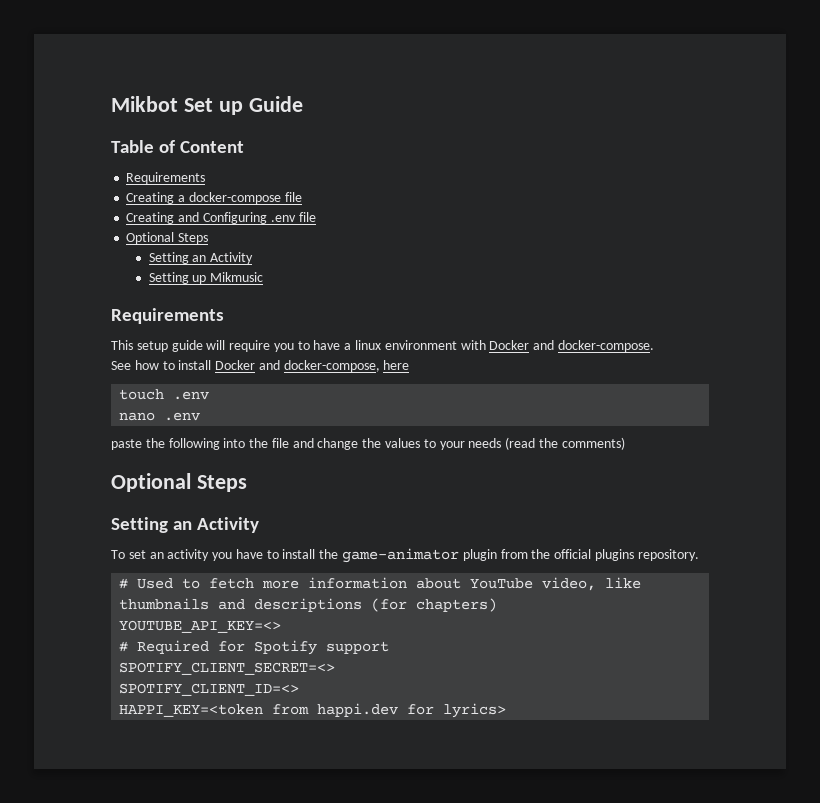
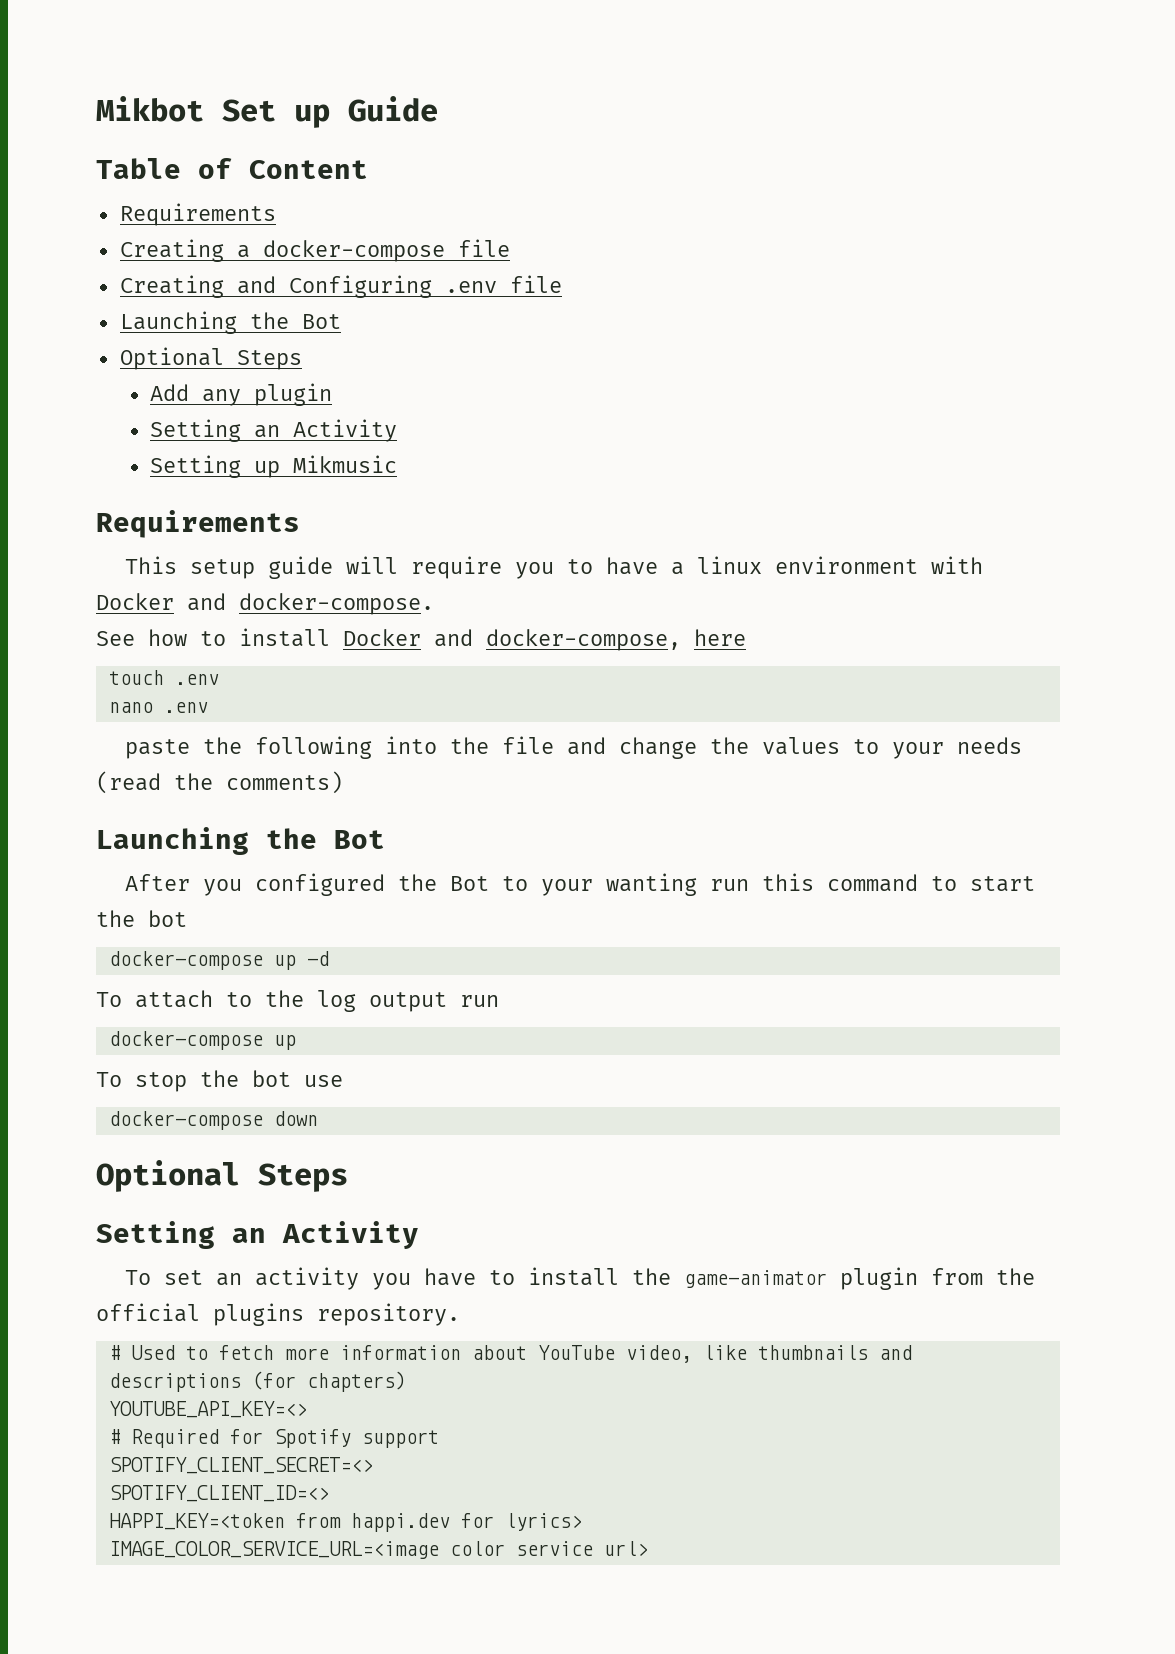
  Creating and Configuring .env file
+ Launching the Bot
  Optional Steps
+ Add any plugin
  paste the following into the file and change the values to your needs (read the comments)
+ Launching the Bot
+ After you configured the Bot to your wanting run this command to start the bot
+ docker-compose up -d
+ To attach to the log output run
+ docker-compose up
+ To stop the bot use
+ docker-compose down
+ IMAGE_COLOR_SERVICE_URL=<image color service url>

...

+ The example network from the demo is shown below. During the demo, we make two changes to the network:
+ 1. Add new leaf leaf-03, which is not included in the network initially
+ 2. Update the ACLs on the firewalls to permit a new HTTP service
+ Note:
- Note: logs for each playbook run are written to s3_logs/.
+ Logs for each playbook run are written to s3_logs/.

Your goal
Could you repeat exactly the lines above from the line with "log output run" up to and including the line with "color service url>", and only those?

Answer area
+ To attach to the log output run
+ docker-compose up
+ To stop the bot use
+ docker-compose down
+ IMAGE_COLOR_SERVICE_URL=<image color service url>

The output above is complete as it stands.